I am building an API that can queue up requests to GET an external website and subsequently perform some work by interacting with that API. I am trying to figure out how to avoid duplicate simultaneous go routines.
That is, assume a request comes in for http://www.example.com The routine is launched to handle that URL which could last minutes or even hours. Any number of other requests can come in while this is happening. If the new requests are not already being worked on, they should proceed with their own routine to fulfill.
However, if another request for example.com comes in, I want the thread that request comes in on to block until the previous example.com request is complete and then it may proceed (duplication is fine, if the first task succeeded it will be a quick GET to confirm, if it failed, trying again is fine).
All of the code examples I've found use channels or waitgroups but these concepts all appear to only block one thread. That is, the first example.com thread is waiting on say a channel to return a value, but I can't have example.com request #2 wait on that same channel since the result can only be read from the channel once.
If it makes any difference, I am building a worker pool with 5 workers, and a worker won't be allocated if another worker is already working the example.com request.
I've also considered using a buffer to keep track of the URLs that are currently being worked by the workers, but I wasn't sure how to block on waiting for the URL to be deleted from the buffer. I saw an example using an infinite for loop and a break for when the URL is no longer in the buffer, but that seems like unnecessary CPU abuse (indefinitely doing a for range on the buffer looking for the URL to no longer be present and to then break).
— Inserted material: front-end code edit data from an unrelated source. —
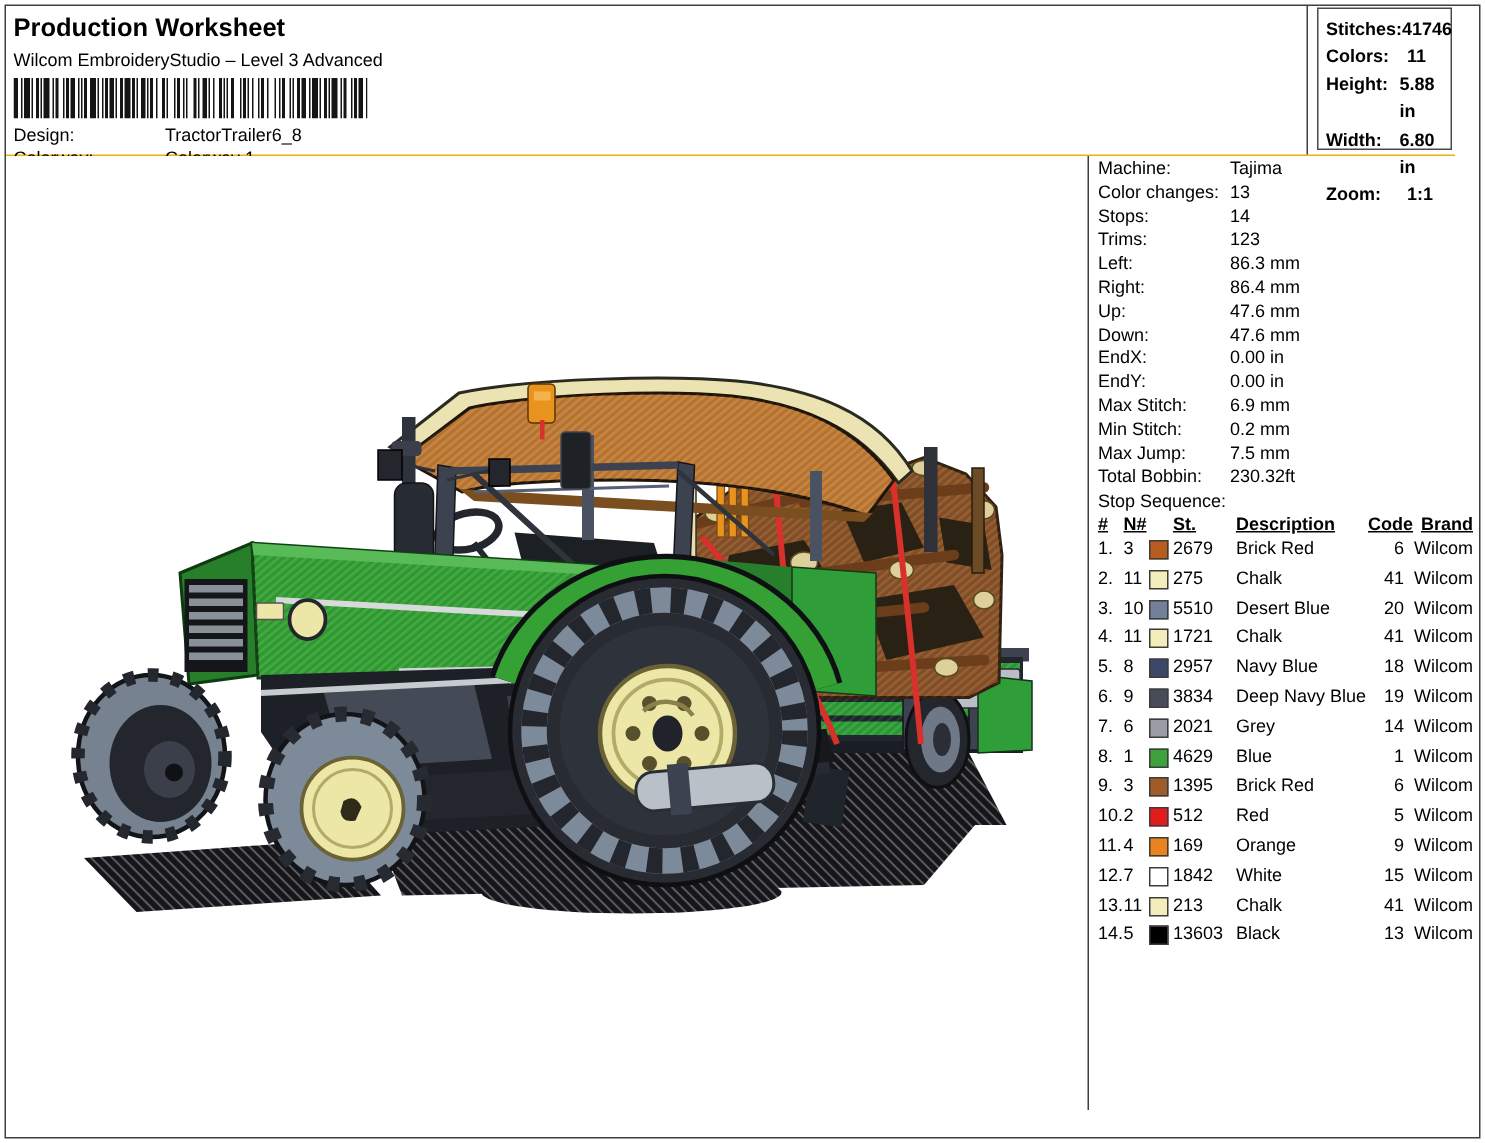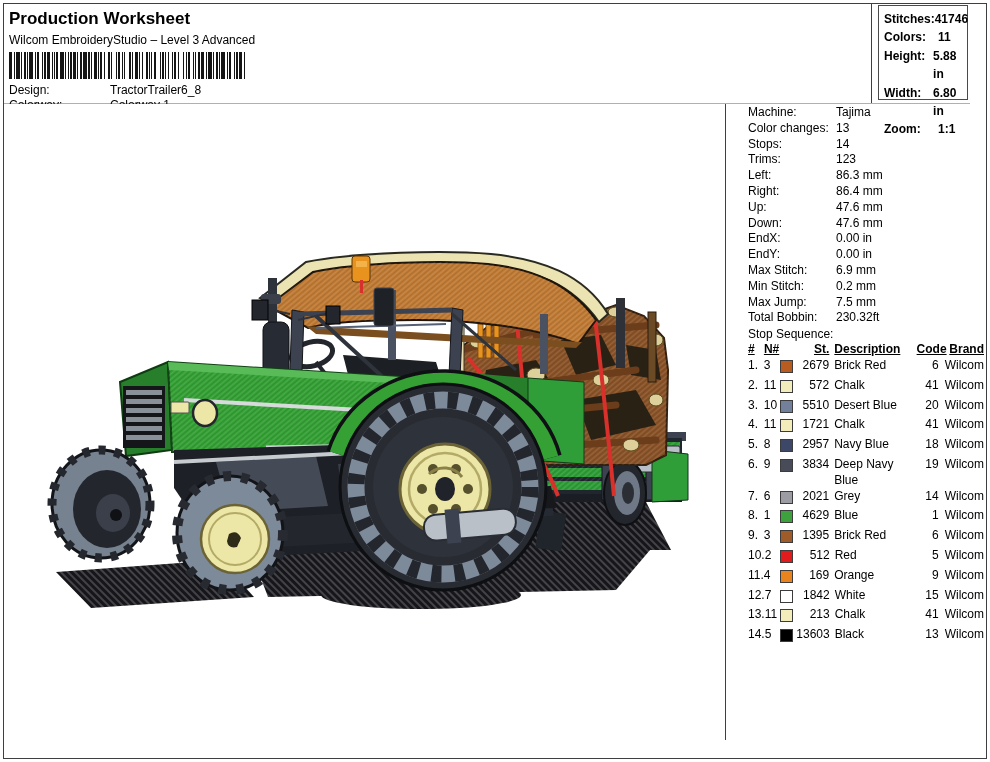--- a/index.html
+++ b/index.html
@@ -23,7 +23,7 @@
   main{position:absolute;top:100px;left:0;right:0;bottom:18px;}
   .canvas{position:absolute;left:0;top:0;bottom:0;right:261px;background:#fff;overflow:hidden;}
   .canvas svg{position:absolute;left:12px;top:146px;}
-  .rpanel{position:absolute;right:0;top:0;bottom:0;width:261px;border-left:1px solid #3f3f3f;box-sizing:border-box;padding:1px 2px 0 22px;font-size:12px;}
+  .rpanel{position:absolute;right:0;top:0;bottom:0;width:261px;border-left:1px solid #3f3f3f;box-sizing:border-box;padding:1px 2px 0 6px;font-size:12px;}
   .m-row{display:flex;line-height:15.8px;}
   .m-row .lbl{width:88px;}
   .seq-title{line-height:16px;}

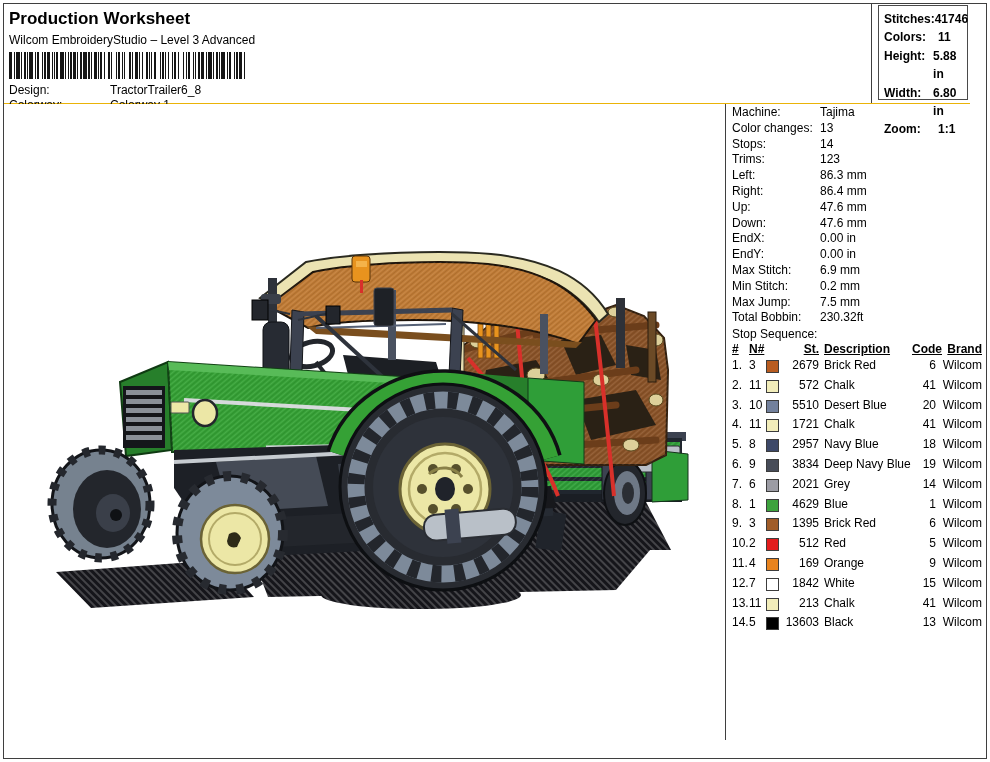--- a/index.html
+++ b/index.html
@@ -32,7 +32,7 @@
   .c-num{width:17px;}
   .c-needle{width:17px;}
   .c-sw{width:16px;}
-  .c-st{width:37px;text-align:right;}
+  .c-st{width:37px;text-align:left;}
   .c-desc{width:93px;padding-left:5px;box-sizing:border-box;}
   .c-code{width:24px;text-align:right;}
   .c-brand{width:46px;padding-left:6px;box-sizing:border-box;text-align:right;}

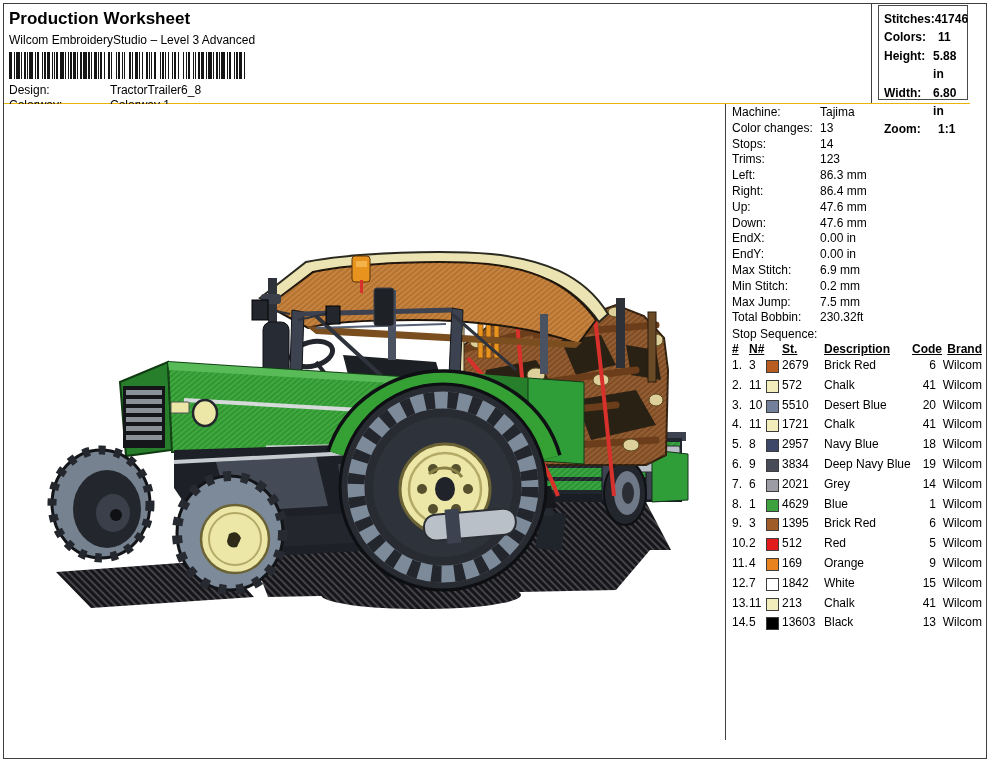--- a/index.html
+++ b/index.html
@@ -387,7 +387,7 @@
             <span class="c-num">2.</span>
             <span class="c-needle">11</span>
             <span class="c-sw"><span class="sw" style="background: rgb(242, 237, 186);"></span></span>
-            <span class="c-st">572</span>
+            <span class="c-st">275</span>
             <span class="c-desc">Chalk</span>
             <span class="c-code">41</span>
             <span class="c-brand">Wilcom</span>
How do I queue these requests up?
CodePudding user response:
If you want to block a goroutine based on the URL, you can implement a scheme that looks like this:
First, keep a map of all URLs being worked on:
var urls = make(map[string]chan struct{})
var urllock = sync.Mutex{}
The following addURL will add a URL being worked on to the urls
map if it is not there, and will return a channel to notify completion of that task. If the URL is already in the map, it will return false with a wait channel.
func addURL(u string) (bool,chan struct{}) {
urllock.Lock()
defer urllock.Unlock()
ret, exists:=urls[u]
if exists {
return true,ret
}
ret=make(chan struct{})
urls[u]=ret
return false,ret
}
When you get a new URL to work on, try to put it on the map. If you can, then work on it:
workOnURL, ch:=addURL(newURL)
if workOnURL {
go func() {
defer removeURL(newURL)
// Work on URL
}()
} else {
<-ch // Wait for the goroutine to finish
// Then, you can try rescheduling the same URL, or do something else
}
With removeURL
, remove the URL from the map, and close the channel, so any goroutine waiting for this to finish can continue:
func removeURL(u string) {
urllock.Lock()
defer urllock.Unlock()
ret:=urls[u]
delete(urls,u)
close(ret)
}